> **Exercise**:
Only the number is wanted: how many lines in the material below contain "serif".
-- Dataset follows --
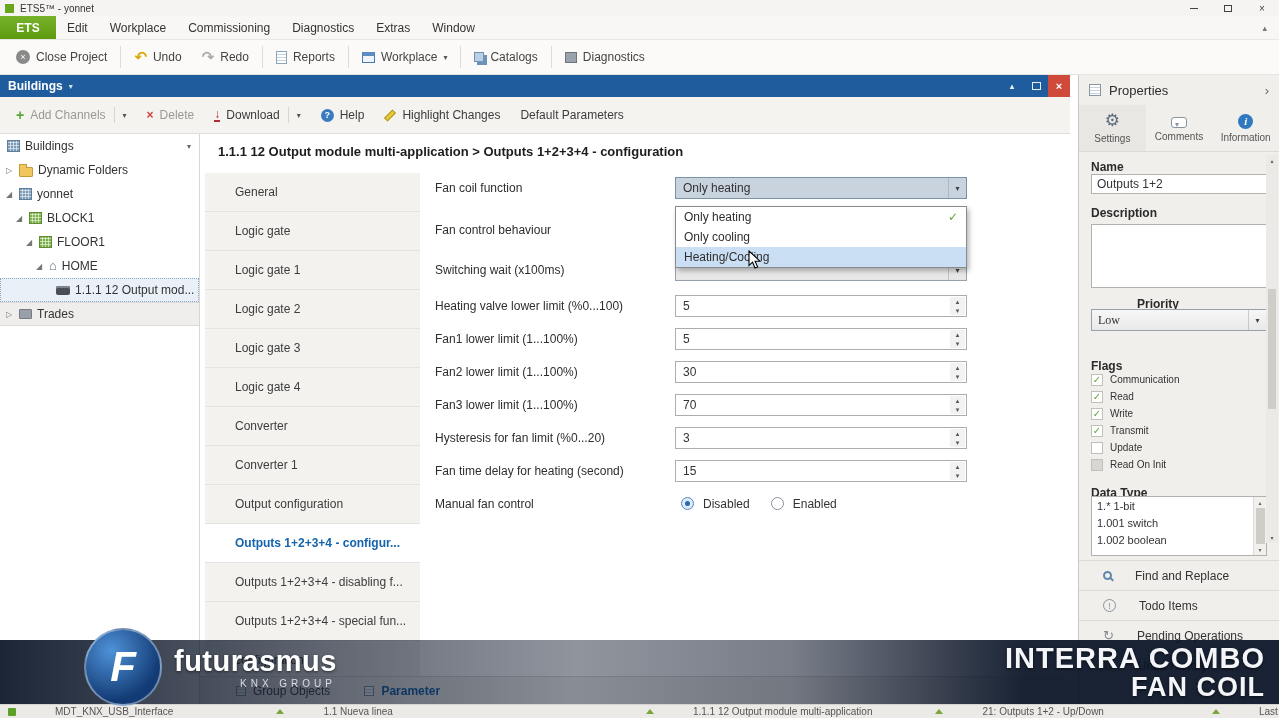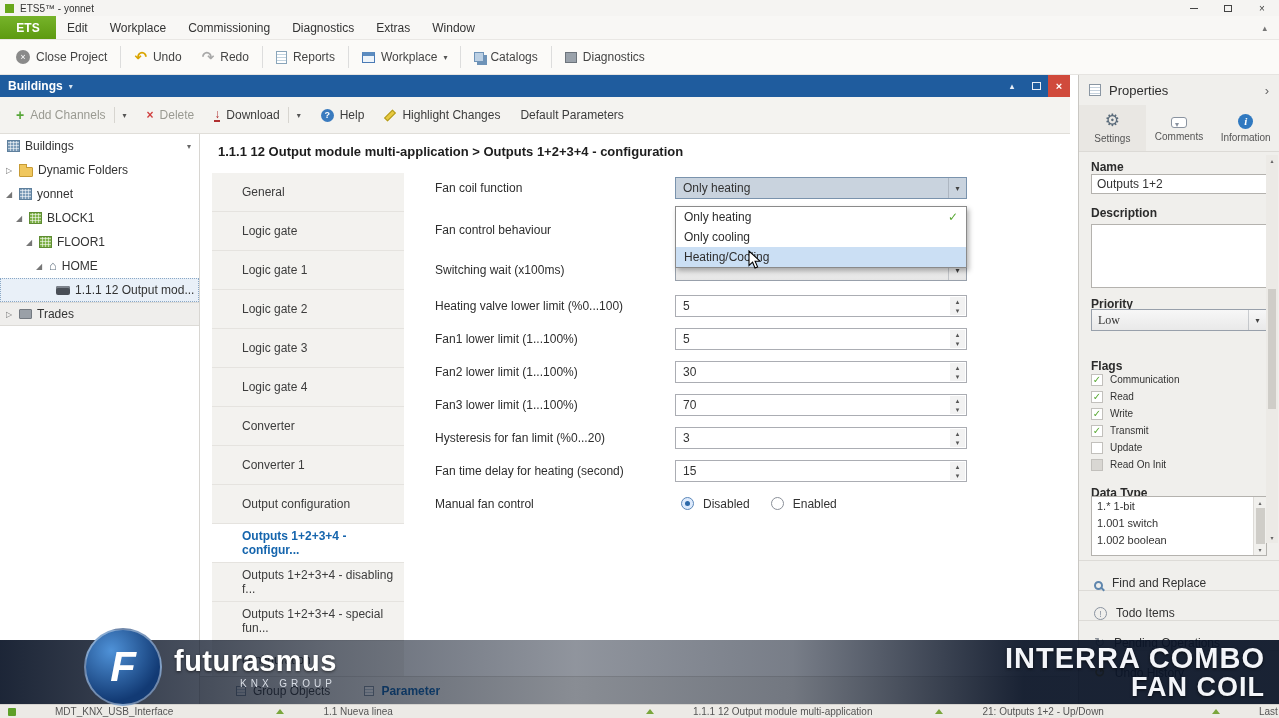--- a/index.html
+++ b/index.html
@@ -75,7 +75,7 @@
   
   .main{position:absolute;top:134px;left:200px;width:870px;height:570px;background:#fff;overflow:hidden;}
   .main-title{position:absolute;top:10px;left:18px;font-size:13px;font-weight:bold;color:#1d1d1d;}
-  .side-tabs{position:absolute;top:39px;left:12px;width:192px;}
+  .side-tabs{position:absolute;top:39px;left:5px;width:215px;}
   .side-tab{height:39px;display:flex;align-items:center;padding-left:30px;background:#f3f2ef;border-bottom:1px solid #e5e3df;color:#3c3c3c;}
   .side-tab.active{background:#fff;color:#1565ad;font-weight:bold;}
   .params{position:absolute;top:33px;left:235px;width:540px;}

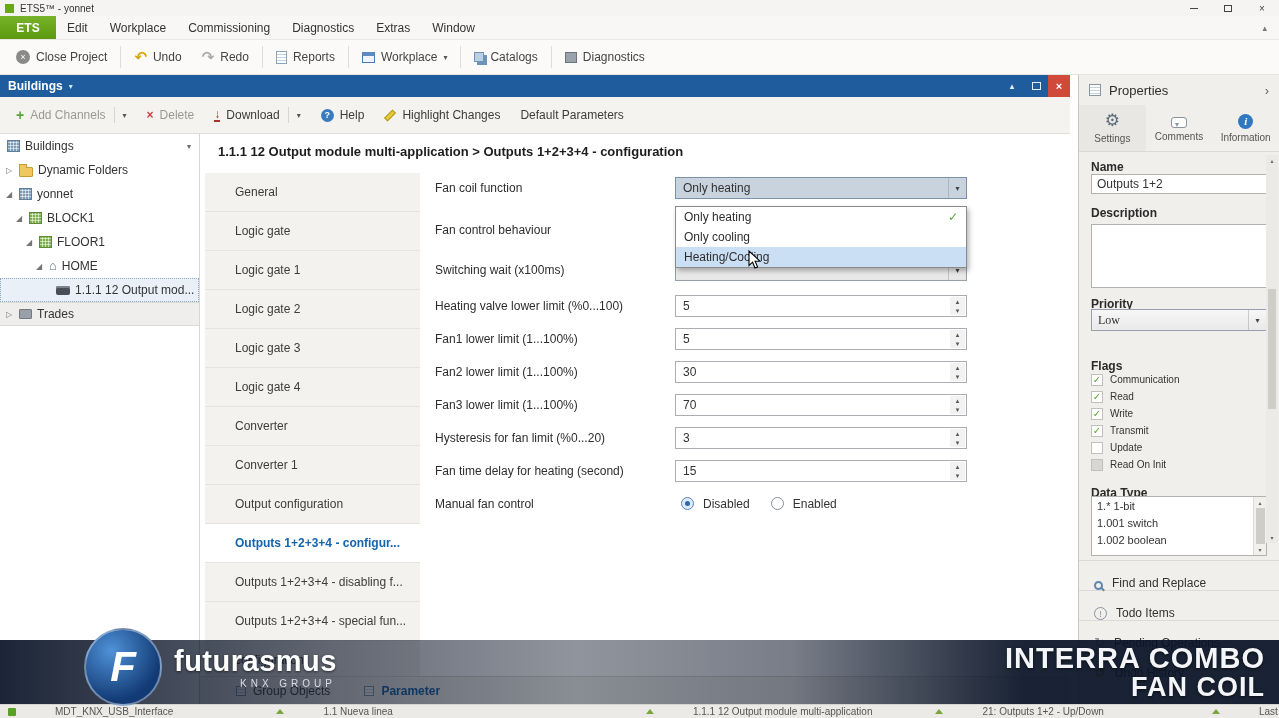--- a/index.html
+++ b/index.html
@@ -126,7 +126,7 @@
   .txt{width:100%;height:20px;border:1px solid #b4b2ae;background:#fff;padding:0 5px;font-size:12px;color:#333;font-family:"Liberation Sans",sans-serif;}
   .lbl-desc{margin-top:12px;height:14px;}
   .desc-box{margin-top:4px;width:100%;height:64px;border:1px solid #b4b2ae;background:#fff;}
-  .lbl-pri{margin-top:9px;height:12px;}
+  .lbl-pri{margin-top:9px;height:12px;margin-left:46px;}
   .pselect{position:relative;width:100%;height:22px;border:1px solid #98a0ab;background:linear-gradient(#f7f7f7,#e9e9e9);display:flex;align-items:center;padding:0 22px 0 6px;font-family:Liberation Serif, serif;}
   .lbl-flags{margin-top:28px;height:12px;}
   .flag-row{height:17px;display:flex;align-items:center;gap:7px;}

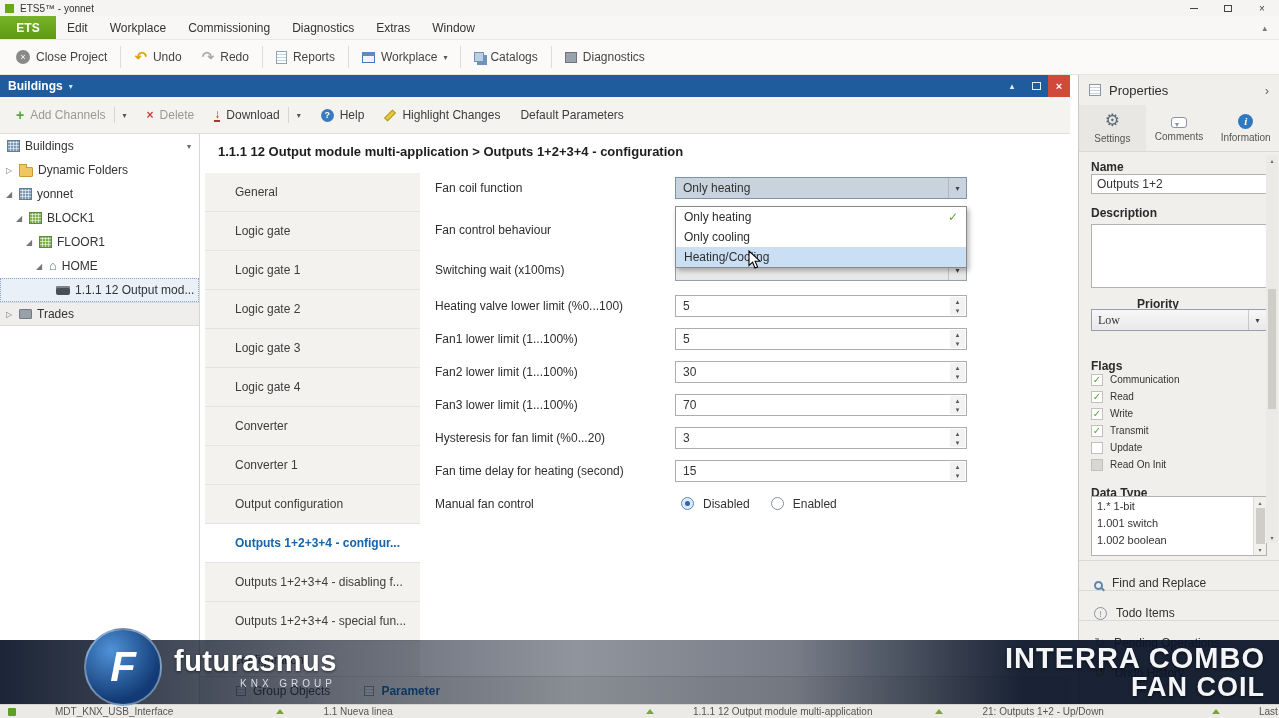--- a/index.html
+++ b/index.html
@@ -141,7 +141,7 @@
   .lb-scroll{position:absolute;right:0;top:0;bottom:0;width:13px;background:#f1f0ed;border-left:1px solid #dddbd7;display:flex;flex-direction:column;align-items:center;justify-content:space-between;font-size:6px;color:#666;padding:2px 0;}
   .lb-thumb{width:9px;flex:1;margin:2px 0;background:#cfcdc8;}
   .props-links{margin:4px -12px 0;}
-  .props-link{height:30px;display:flex;align-items:flex-end;gap:9px;padding:0 15px;border-top:1px solid #dddbd7;color:#333;}
+  .props-link{height:30px;display:flex;align-items:center;gap:23px;padding:0 24px;border-top:1px solid #dddbd7;color:#333;}
   .mag{width:9px;height:9px;border:2px solid #5f86ad;border-radius:50%;position:relative;flex:none;}
   .mag::after{content:"";position:absolute;width:5px;height:2px;background:#5f86ad;transform:rotate(45deg);right:-4px;bottom:-2px;}
   .i-ws{width:11px;height:11px;border:1px solid #7a8693;background:#e3e8ee;box-shadow:3px 3px 0 #aab4bf;flex:none;}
-- Dataset concluded --
> **Problem solution**:
2